Items from a dataset:
======

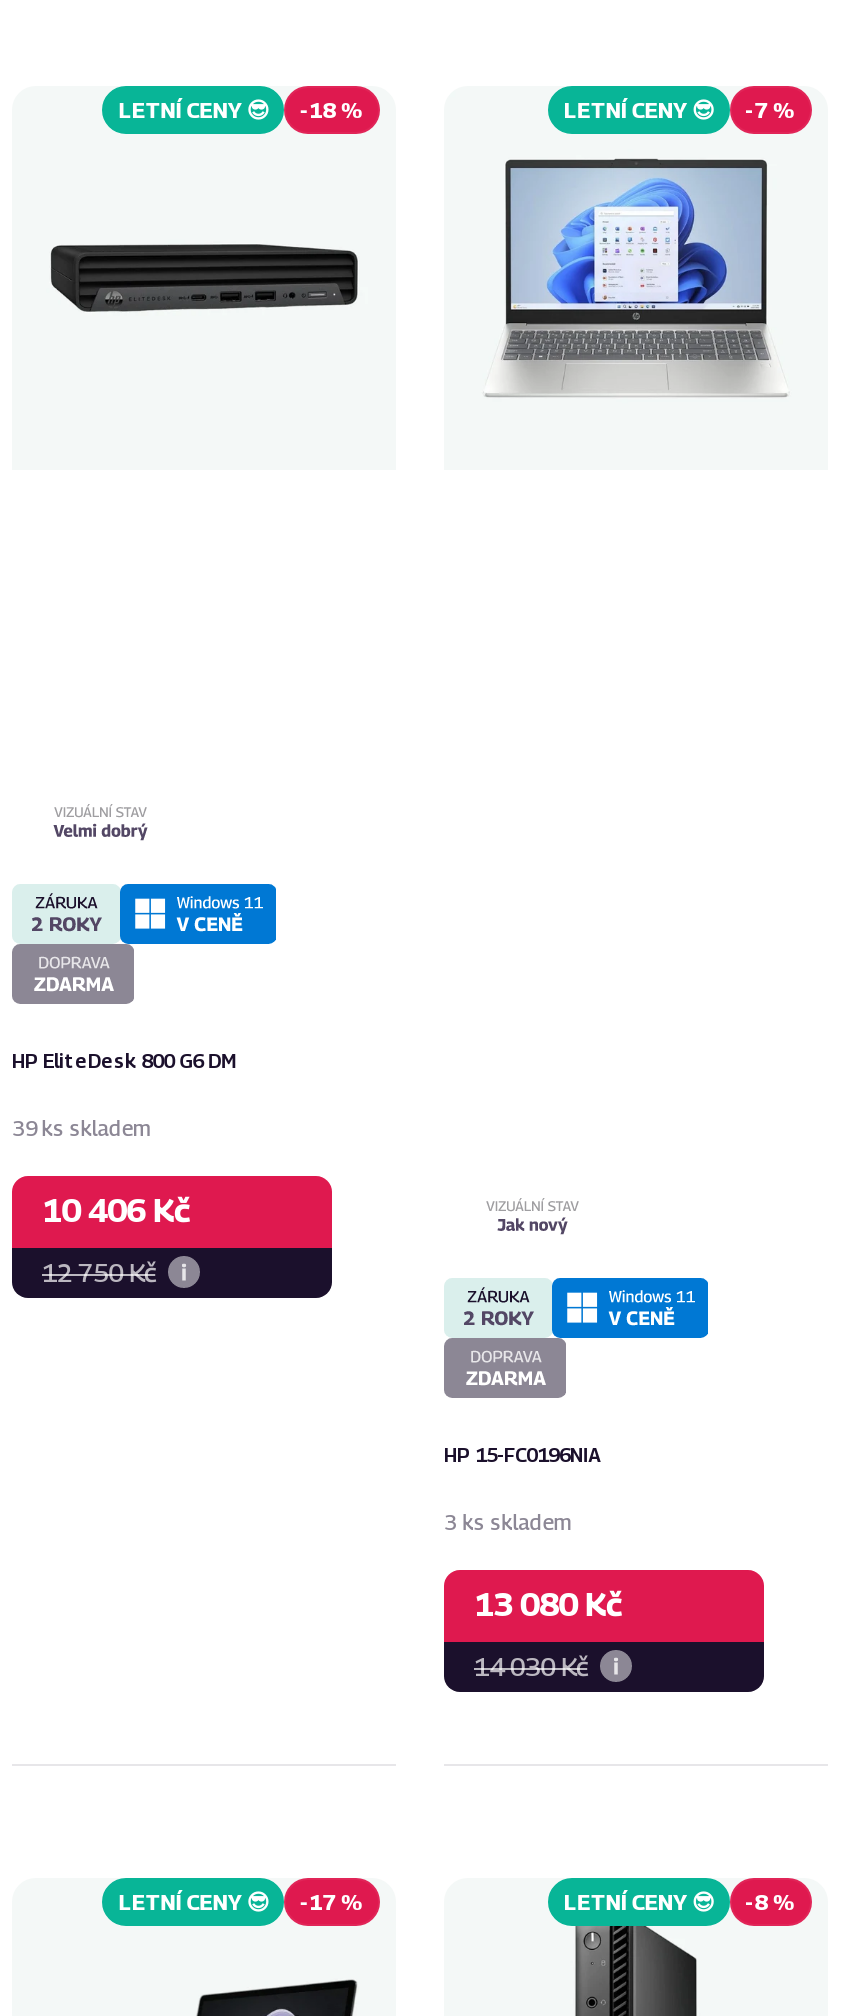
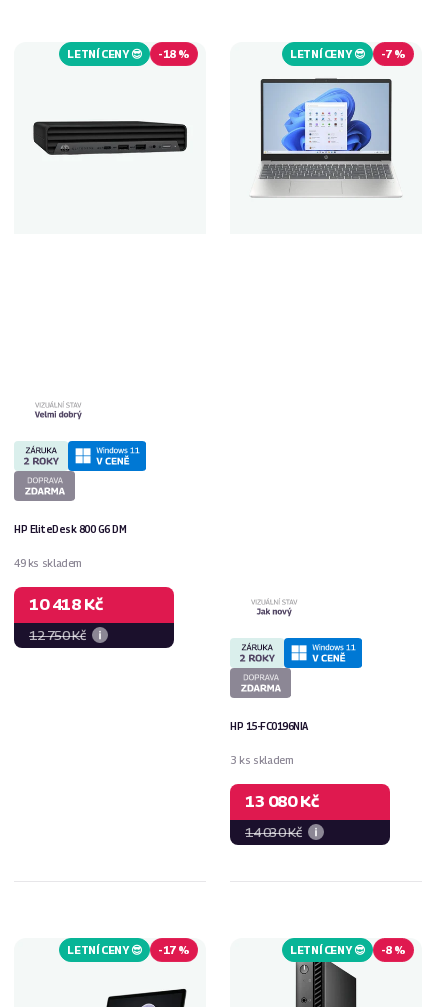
- 39 ks skladem
+ 49 ks skladem

- 10 406 Kč
+ 10 418 Kč
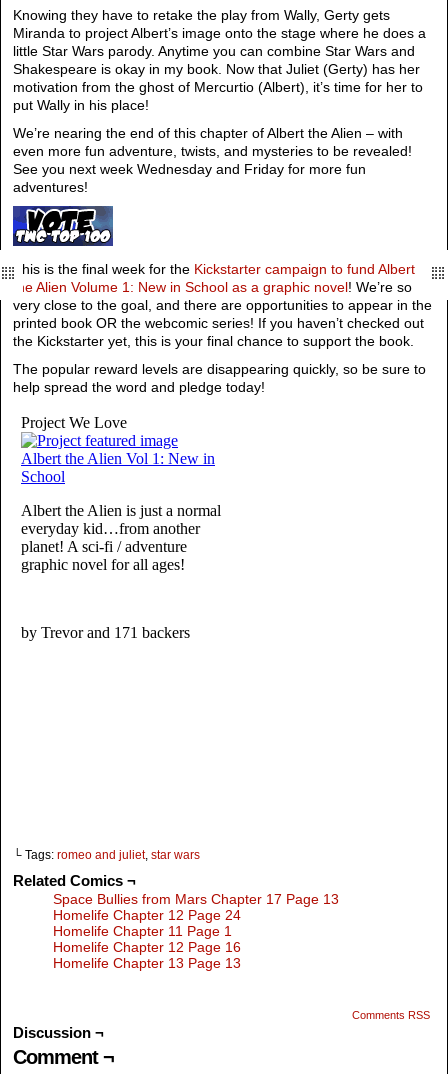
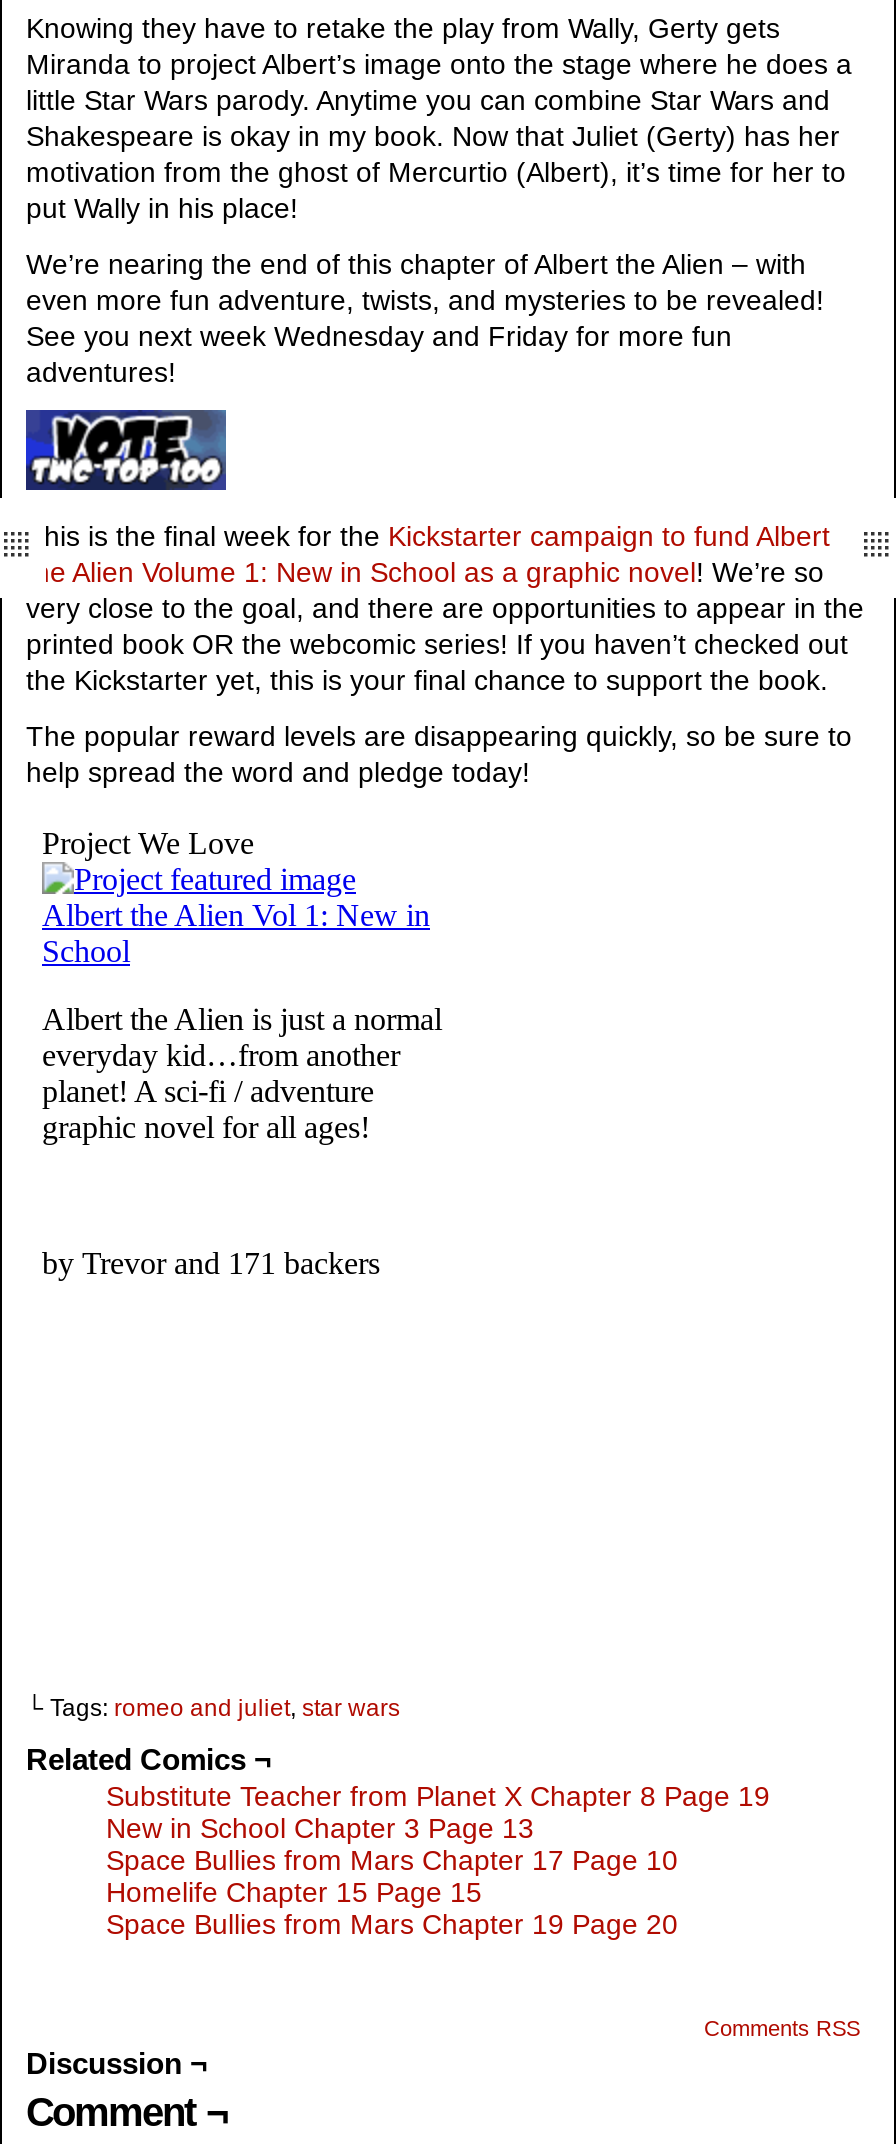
- Space Bullies from Mars Chapter 17 Page 13
- Homelife Chapter 12 Page 24
- Homelife Chapter 11 Page 1
- Homelife Chapter 12 Page 16
- Homelife Chapter 13 Page 13
+ Substitute Teacher from Planet X Chapter 8 Page 19
+ New in School Chapter 3 Page 13
+ Space Bullies from Mars Chapter 17 Page 10
+ Homelife Chapter 15 Page 15
+ Space Bullies from Mars Chapter 19 Page 20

======

*Task prompt*. Set down, exactly as they appear, the line holding "- Homelife Chapter 12 Page 16" and every line after it until the records end.

*Result for this exercise*.
- Homelife Chapter 12 Page 16
- Homelife Chapter 13 Page 13
+ Substitute Teacher from Planet X Chapter 8 Page 19
+ New in School Chapter 3 Page 13
+ Space Bullies from Mars Chapter 17 Page 10
+ Homelife Chapter 15 Page 15
+ Space Bullies from Mars Chapter 19 Page 20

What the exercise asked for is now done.